Balkinization  

Tuesday, September 01, 2015

Current Culture War Cases and the Constitution

Mark Tushnet

1. I'm deeply puzzled about the constitutional basis for the Rowan County clerk's claim that she cannot be forced to have her name attached to marriage certificates for couples who, her religious beliefs tell her, simply cannot be "married" in God's eyes. I would have thought in the first instance that the obligation to sign marriage certificates is one of those neutral laws of general applicability to which Smith applies. And I can't see how either of the ad hoc exceptions to Smith for hybrid claims or for claims with respect to laws for which the state itself provides exceptions applies. So, I simply don't see what constitutional claim the clerk has. And, in the second instance I understand that the clerk is refusing to issue certificates for anyone in Rowan County, which, she claims, means that she's not discriminating on the basis of sexual orientation in refusing to issue the certificates. But that seems to me irrelevant under Smith because she appears to be claiming a right to free from an obligation imposed on her by a neutral law etc. And, in any event, as I understand things the couples are complaining that, though they could obtain certificates in the neighboring county, requiring that they do so imposes a constitutionally significant burden on them. If they are right, the state has an obligation to eliminate the burden -- for example, by giving marriage certificates signed by someone other than the county clerk the same legal status as those signed by clerks who object on religious (or any other?) grounds to having their names attached to the certificates.

I should note that I'm one of the handful of scholars of the religion clauses who thinks that Smith was correctly decided (and is good for religion, though my reasons for that view are quite idiosyncratic), though our numbers appear to be growing.
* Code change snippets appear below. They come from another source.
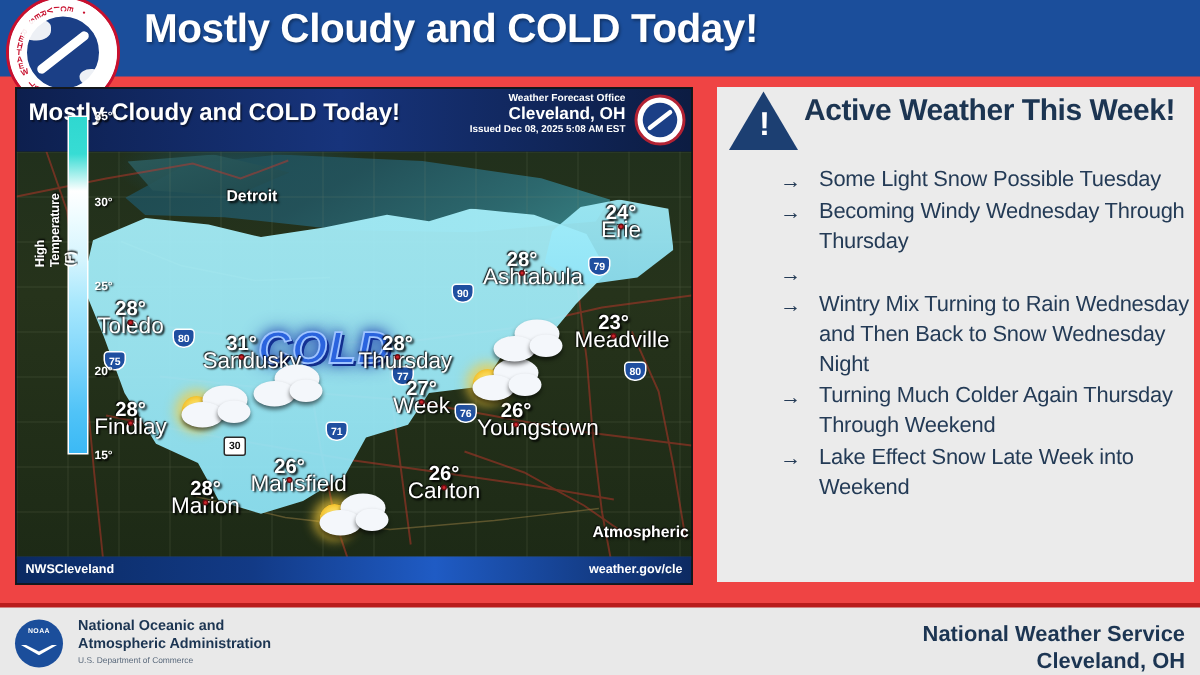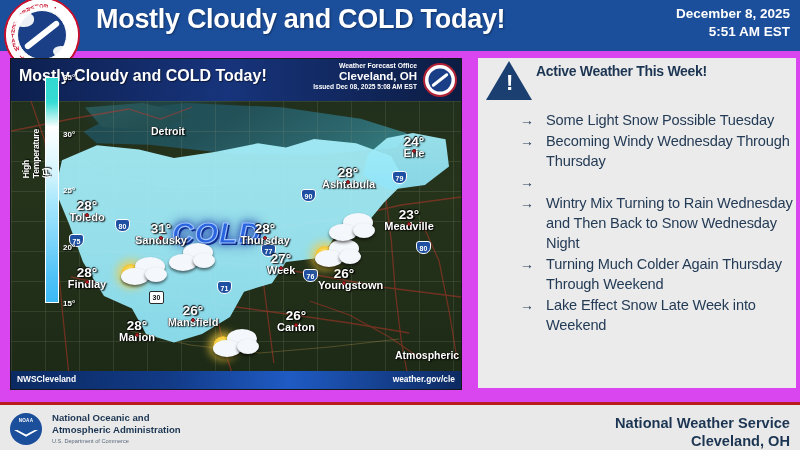--- a/index.html
+++ b/index.html
@@ -2,21 +2,21 @@
 <html><head>
 <meta charset="utf-8">
 <style>
   * { box-sizing: border-box; margin: 0; padding: 0; }
   html, body {
     width: 800px; height: 450px;
     overflow: hidden;
     background: #ebebeb;
     font-family: "Liberation Sans", sans-serif;
   }
-  #root { position: relative; width: 800px; height: 450px; background: #d946ef; }
+  #root { position: relative; width: 800px; height: 450px; background: #ef4444; }
 
   
   .header-bar {
     position: absolute; left: 0; top: 0; width: 800px; height: 51px;
     background: #1b4e9b;
   }
   .header-title {
     position: absolute; left: 96px; top: 4px;
     font-size: 27px; font-weight: bold; color: #ffffff;
     letter-spacing: -0.3px;
@@ -166,21 +166,21 @@
   }
 
   
   .pt { position: absolute; z-index: 5; text-align: center; }
   .pt .tval {
     display: block; color: #ffffff; font-weight: bold; font-size: 13.5px;
     text-shadow: 1.4px 1.4px 1.6px #000, -0.6px -0.6px 1px #000;
     line-height: 13px;
   }
   .pt .cname {
-    display: block; color: #ffffff; font-weight: bold; font-size: 11px;
+    display: block; color: #ffffff; font-weight: normal; font-size: 15px;
     text-shadow: 1.2px 1.2px 1.4px #000, -0.5px -0.5px .8px #000;
     line-height: 11px;
   }
   .pt .dot {
     position: absolute; left: 50%; top: 14px; width: 4px; height: 4px;
     margin-left: -2px; background: #d0232a; border-radius: 50%;
     border: .5px solid #6a0e12;
   }
   .citylabel {
     position: absolute; z-index: 5;
@@ -263,21 +263,21 @@
     border-left: 23px solid transparent;
     border-right: 23px solid transparent;
     border-bottom: 39px solid #1c3f72;
   }
   .warn-bang {
     position: absolute; left: 28px; top: 14px;
     color: #ffffff; font-size: 22px; font-weight: bold; line-height: 22px;
   }
   .alert-title {
     position: absolute; left: 58px; top: 5px;
-    font-size: 14px; font-weight: bold; color: #1c3552;
+    font-size: 20px; font-weight: bold; color: #1c3552;
     letter-spacing: -.3px;
   }
   .bullets { position: absolute; left: 42px; top: 52px; width: 276px; }
   .bullet-row { display: flex; margin-bottom: 1px; }
   .bullet-arrow {
     width: 26px; flex: 0 0 26px;
     color: #243b56; font-size: 14px; font-weight: bold; line-height: 20px;
   }
   .bullet-text {
     color: #243b56; font-size: 14.6px; line-height: 20px;
@@ -354,24 +354,20 @@
           <span style="transform: rotate(13.9259deg) translate(0px, -31px) rotate(90deg);">E</span>
           <span style="transform: rotate(22.963deg) translate(0px, -31px) rotate(90deg);"> </span>
           <span style="transform: rotate(32deg) translate(0px, -31px) rotate(90deg);">•</span>
         </div>
       <div class="inner-disc"></div>
       <div class="blob-a"></div>
       <div class="blob-b"></div>
       <div class="swoosh"></div>
     </div>
     <div class="header-title">Mostly Cloudy and COLD Today!</div>
-    <div class="header-date">
-      <div>December 8, 2025</div>
-      <div>5:51 AM EST</div>
-    </div>
   </div>
 
   <div class="map-panel">
 
     <div class="terrain"></div>
     <div class="lake-erie"></div>
     <div class="lake-huron-bay"></div>
     <div class="county-grid"></div>
 
     <svg class="roads" viewBox="0 0 452 272" preserveAspectRatio="none">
2. I'm less puzzled about Judge Leon's extension of religious accommodation claims under RFRA to non-religious conscience-based claims. There's a fair amount of scholarly commentary making the suggestion that such extensions ought to occur. Here, though, the problem is that the extension occurs not (direct) through constitutional interpretation but through statutory interpretation to avoid a constitutional question. That's what the Court did in the conscientious-objector cases regarding religion-based draft exemptions. But, I think, the statutory language in the draft cases was a bit more tractable than the language of RFRA ("Supreme Being" is more supple than "religious," it seems to me -- particularly when the claim is precisely that the objection is not based on religion). The implication might be that RFRA is unconstitutional as an establishment of religion, as Justice Stevens said in Boerne and as Justice Harlan suggested (in connection with the selective service act) as the CO cases accumulated. But, it seems to me, there's almost zero chance that Judge Leon's holding will survive an appeal, and so the case doesn't seem to me worth much ink (or many pixels).